Şunu kesin olarak bil ki: bizler burada yeryüzünde birer yabancı ve birer yolcu gibiyiz. Bizim vatanımız göktür. Gururla kabaran kimse yoldan uzağa sapmakta ve ölüme koşmaktadır. Bu dünyada yaşayarak, layık olmadığımız ebedi hayatı elde etmek zorundayız, çünkü günahlarımız sebebiyle onu kaybettik, fakat Mesih İsa onu bizim için tekrar ele geçirdi. Bu nedenle daima O’na şükretmemiz, O’nu sevmemiz, O’na itaat etmemiz ve mümkün olduğu kadar, O’nunla beraber olmamız gerekir.
O, bizim için kendisini yem yaptı: Vay haline bu kadar büyük bir armağanın değerini bilmeyenin! Bizlere, Bakire Meryem’in Oğlu, Mesih’e sahip olmak nasip edildi, bizler ise O’nu reddediyoruz. Vay haline O’nu kabul etmeye çabalamayanın! Kızım, işte kendim için temenni ettiğim ve senin için dilediğim iyilik budur, fakat onu elde etmek için, sık sık Bakire Meryem’e: yüce Oğlu ile birlikte seni ziyaret etsin diye, dua etmekten başka bir yol yoktur. Daha iyisi: Sunağın kutsal gizeminde ruhun gerçek gıdası olan Oğlunu sana vermesini ondan istemek cesaretini göster. O, memnuniyetle O’nu sana verecektir ve kendisi de daha büyük bir istekle gelip, içinde bizi gözetleyen, fakat böyle bir koruyucu tarafından korunduğumuzu gördükleri takdirde bizden uzak duran, o kadar çok düşmanın bulunduğu bu karanlık ormanda korkusuzca ilerleyebilmen için seni güçlendirecektir.

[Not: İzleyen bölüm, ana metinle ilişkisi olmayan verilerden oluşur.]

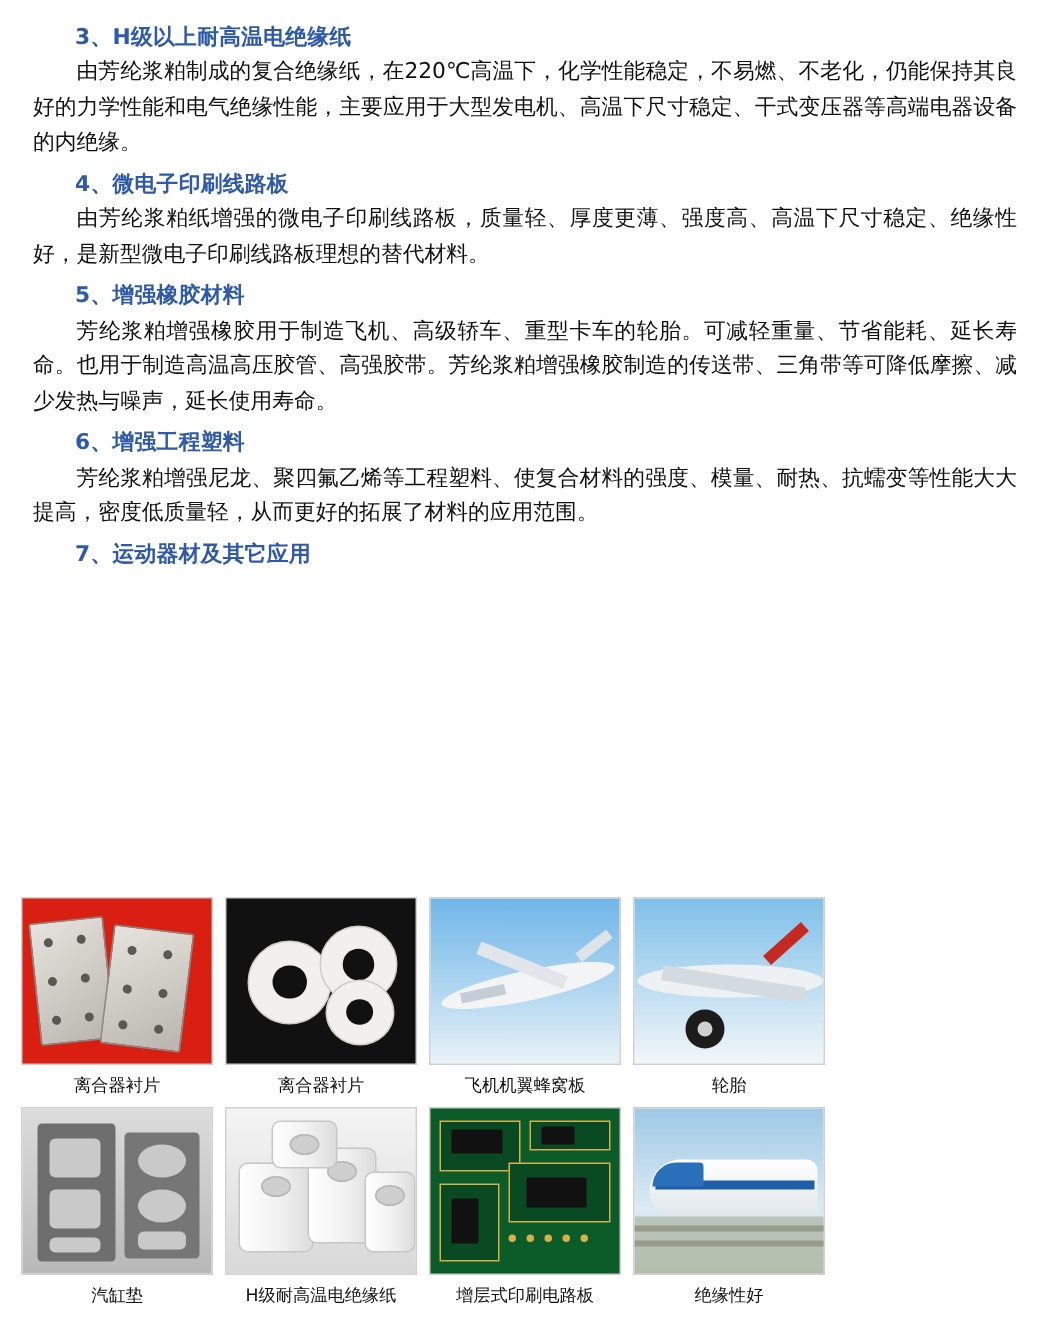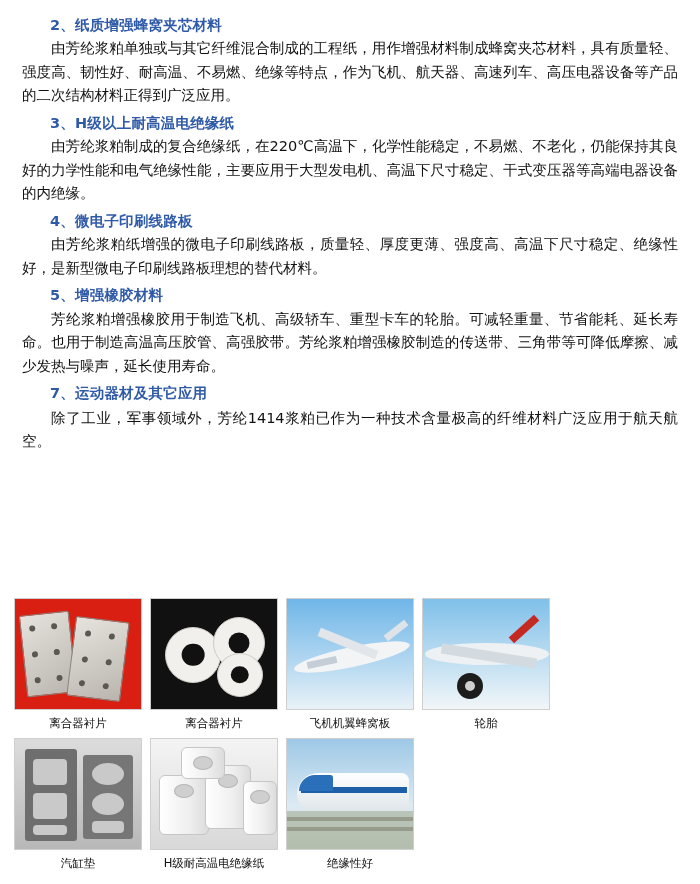"2、纸质增强蜂窝夹芯材料" div.section { html: <div> <div>2、纸质增强蜂窝夹芯材料</div> <p>由芳纶浆粕单独或与其它纤维混合制成的工程纸，用作增强材料制成蜂窝夹芯材料，具有质量轻、强度高、韧性好、耐高温、不易燃、绝缘等特点，作为飞机、航天器、高速列车、高压电器设备等产品的二次结构材料正得到广泛应用。</p> </div> -> none }
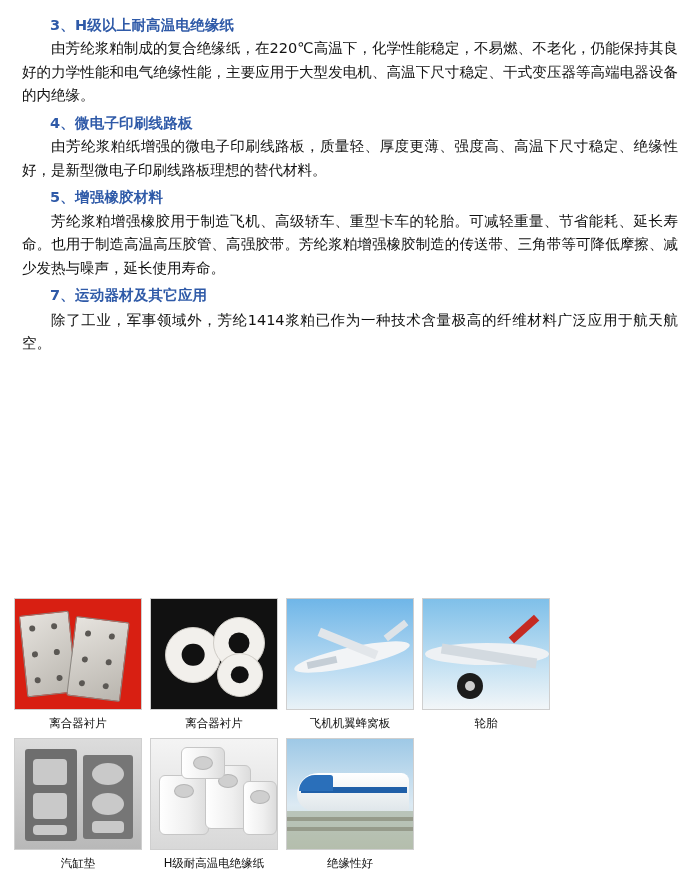"6、增强工程塑料" div.section { html: none -> <div> <div>6、增强工程塑料</div> <p>芳纶浆粕增强尼龙、聚四氟乙烯等工程塑料、使复合材料的强度、模量、耐热、抗蠕变等性能大大提高，密度低质量轻，从而更好的拓展了材料的应用范围。</p> </div> }
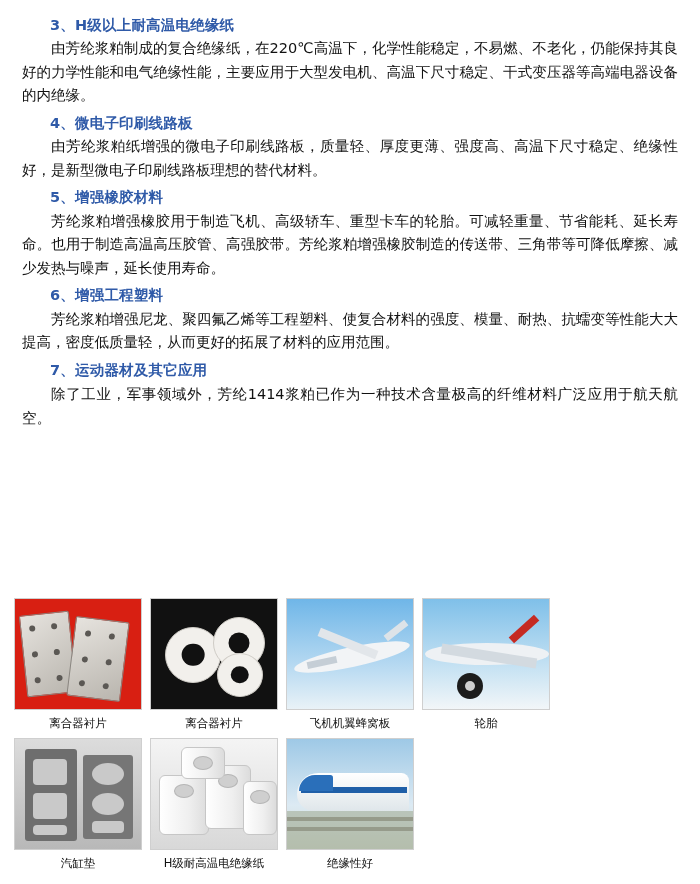"除了工业，军事领域外，芳纶1414浆粕已作为一种技术含量极高的纤维材料广泛应用于" p.para { html: <p>除了工业，军事领域外，芳纶1414浆粕已作为一种技术含量极高的纤维材料广泛应用于航天航空。</p> -> none }
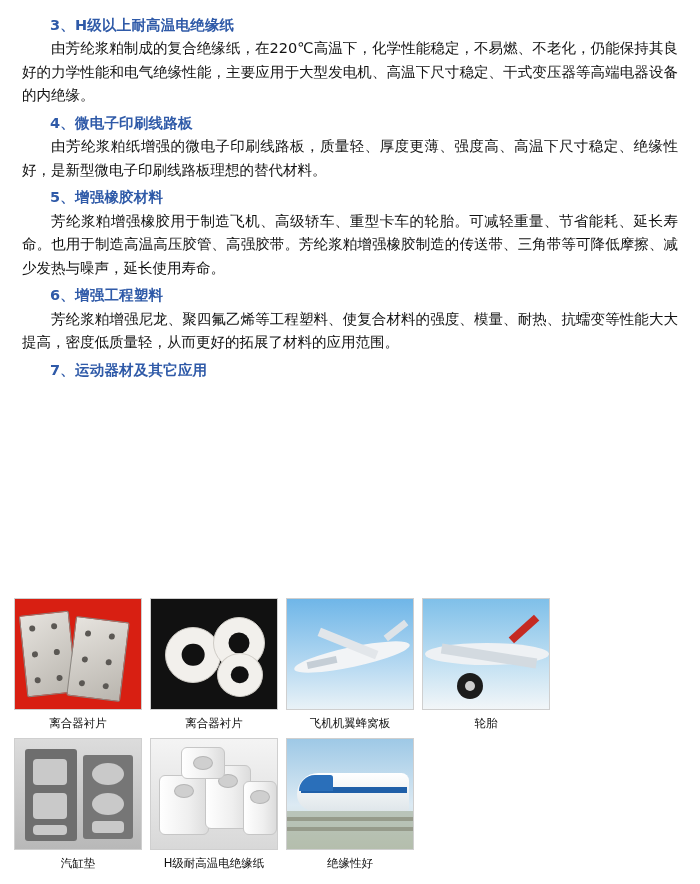"增层式印刷电路板" div.cell { html: none -> <div> <div> <div></div> <div></div> <div></div> <div></div> <div></div> <div></div> <div></div> <div></div> <div></div> <div></div> <div></div> <div></div> <div></div> </div> <div>增层式印刷电路板</div> </div> }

Kızım, Mesih İsa ile, ondan istediğin gibi yararlanmak için Mesih İsa’nın bedenini alma; ben senin kendini O’na bırakmanı ve O’nun seni kabul etmesini istiyorum, öyle ki O kendisi, senin kurtarıcı Allah’ın, seni ve sende kendi istediğini yapsın. İşte benim arzuladığım, yapmaya seni teşvik ettiğim ve yetkim olduğu ölçüde senden ısrarla istediğim şey budur.